Maybe explain to the parents exactly what you did here - that on the riding school ponies (who are v safe - congrats for finding such a good school etc), she is able to do so much more because they are such safe, wonderful ponies, but that your mare is more quirky, and you feel she's getting frustrated because she can't do as much due to the difficult/more dangerous nature of your horse. Therefore, you feel it would be best for her not to ride, but to maybe find a nice safe pony to share in the local area.
 
Her wanting to learn to jump is the perfect excuse.

Explain to them that the kid wants to learn to jump and A, you do not feel that you could teach her this. and B your mare is not the best horse to learn to jump on and they are better off going to a RS to learn.

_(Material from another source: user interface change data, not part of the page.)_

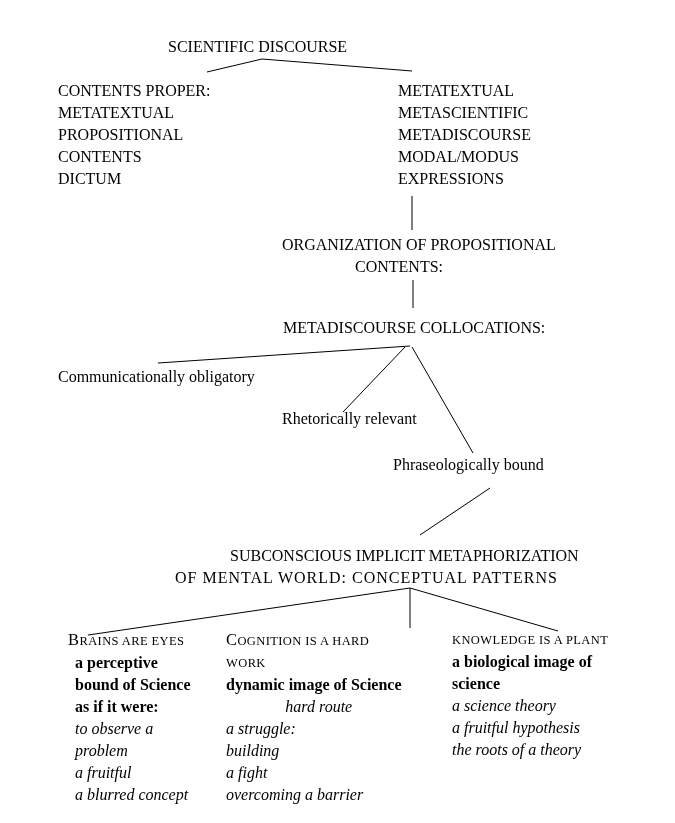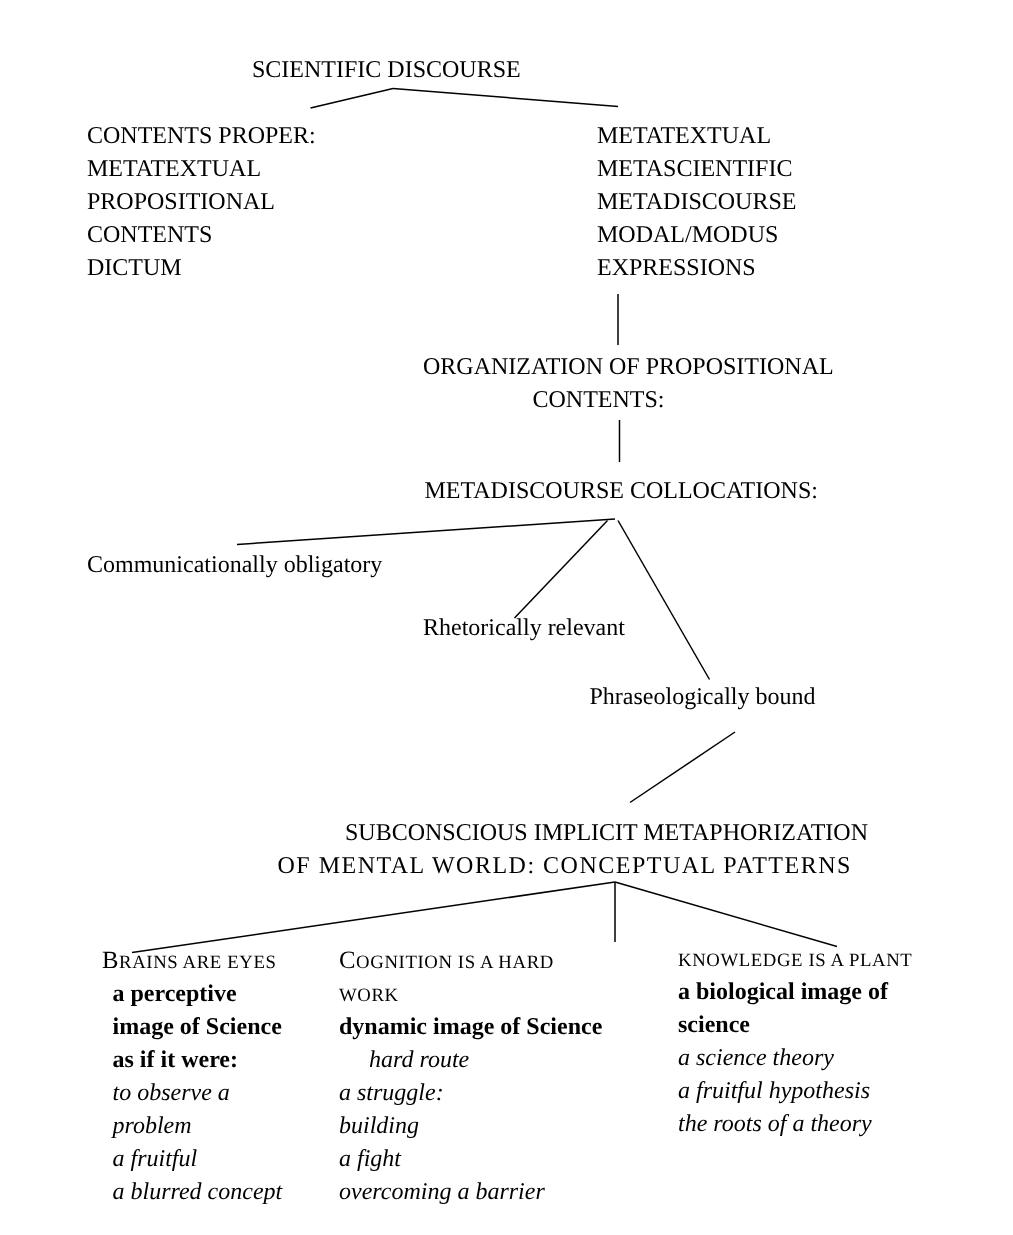"OF MENTAL WORLD: CONCEPTUAL PATTERNS" .ls1 { margin-left: 10px -> none }
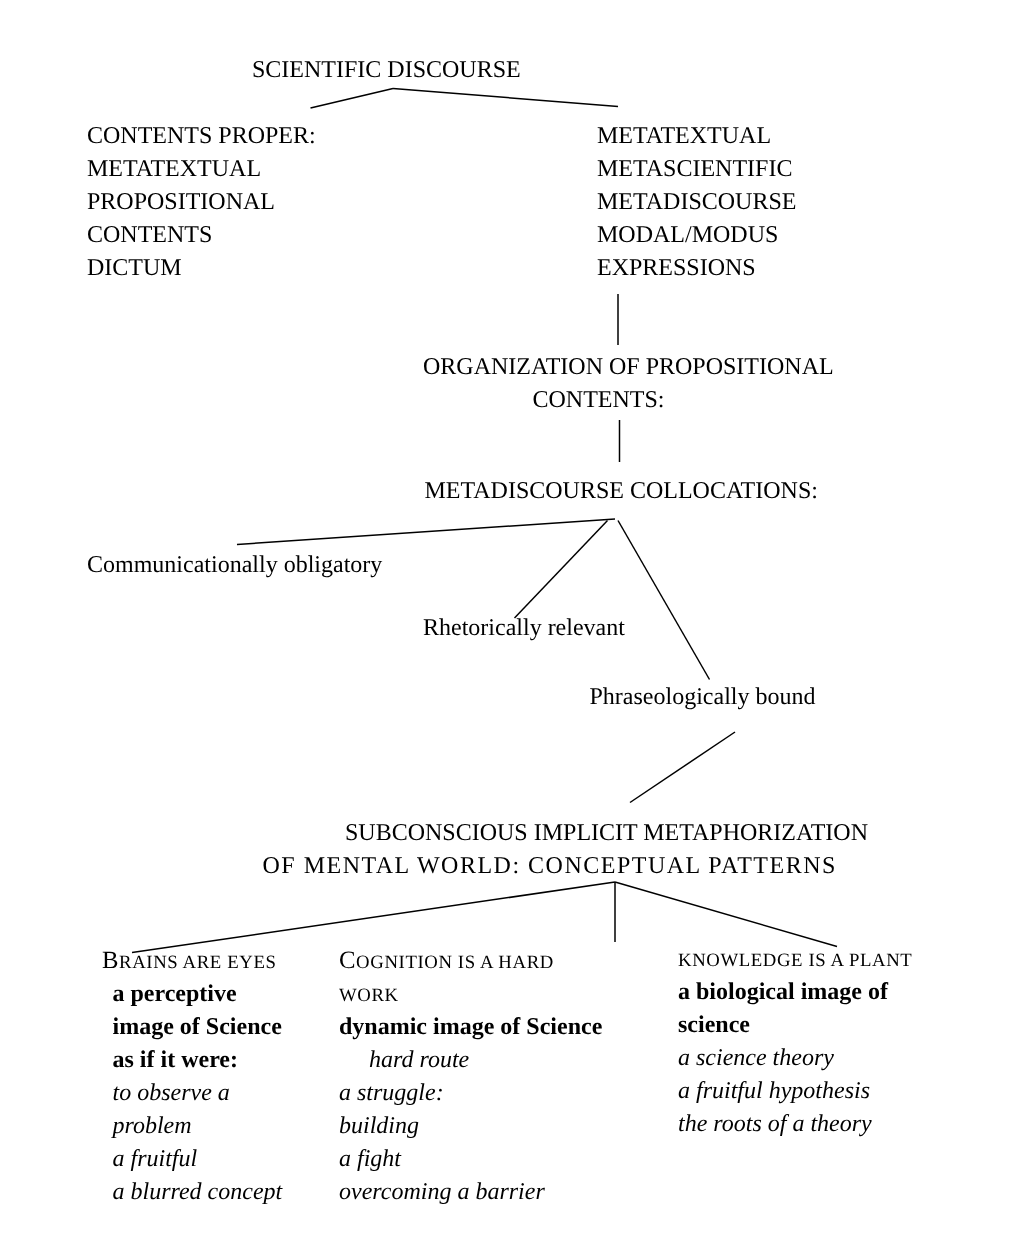"image of Science" div.line { text: image -> bound }
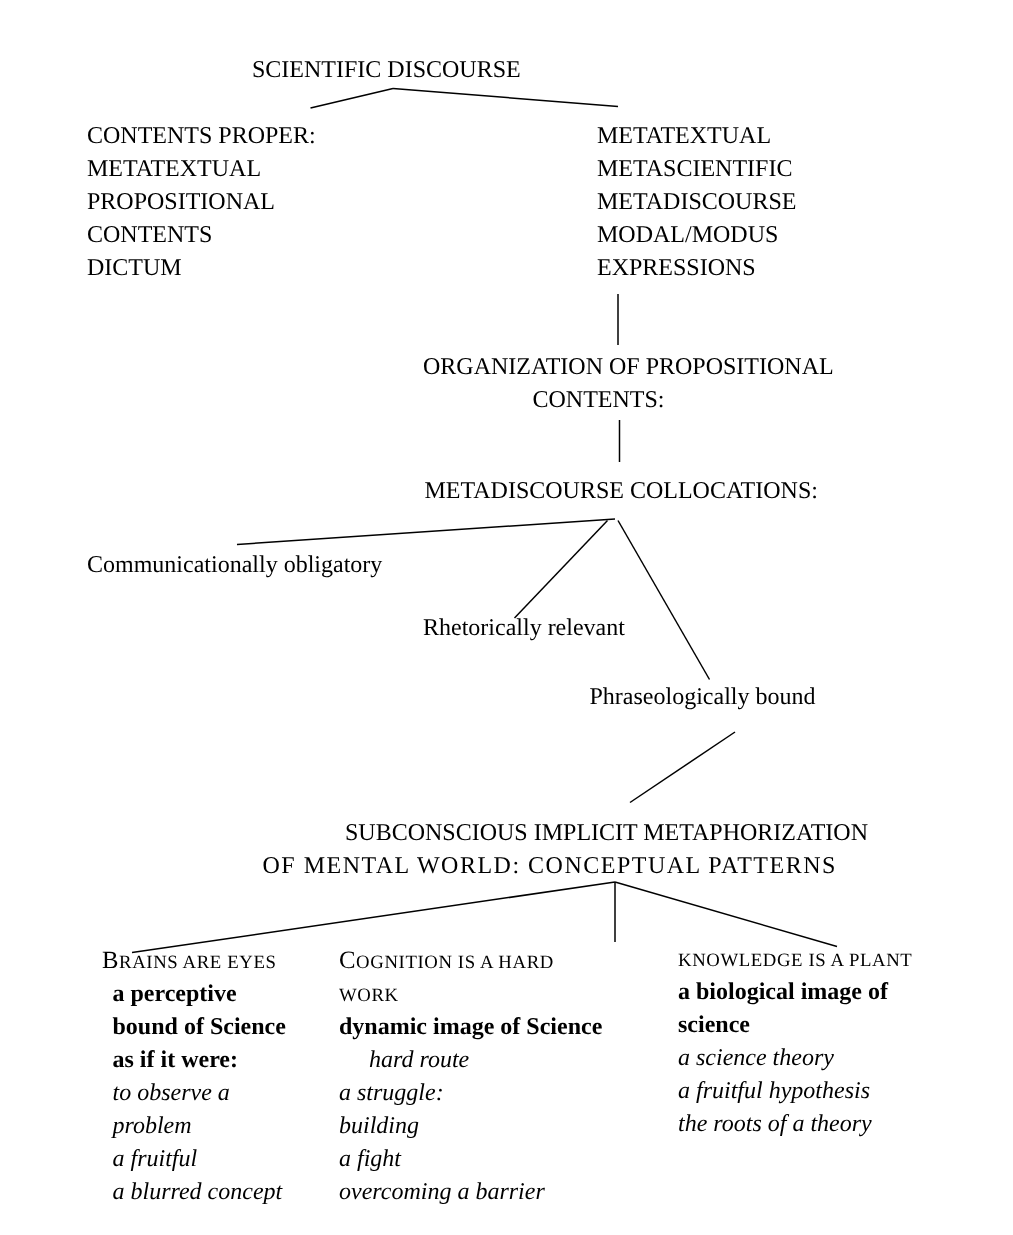"hard route" .ind6 { margin-left: 20px -> 10px; text-align: none -> center }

I have to admit that if I was giving up my time to let someone come ride my boy and teach (which i have done in the past) the second they started to cop and attitude and act like a know it all they would be off his back and not be getting back on again until they'd learnt to be grateful.
 
insurance only covers riders who are capable of handling the horse, regardless if you gave them permission or not. so if your horse is "highly strung" and she is a novice your insurance won't cover her should an accident occur. just a thought
 
Maybe explain to the parents exactly what you did here - that on the riding school ponies (who are v safe - congrats for finding such a good school etc), she is able to do so much more because they are such safe, wonderful ponies, but that your mare is more quirky, and you feel she's getting frustrated because she can't do as much due to the difficult/more dangerous nature of your horse. Therefore, you feel it would be best for her not to ride, but to maybe find a nice safe pony to share in the local area.

I agree. I think it's best to be firm and honest.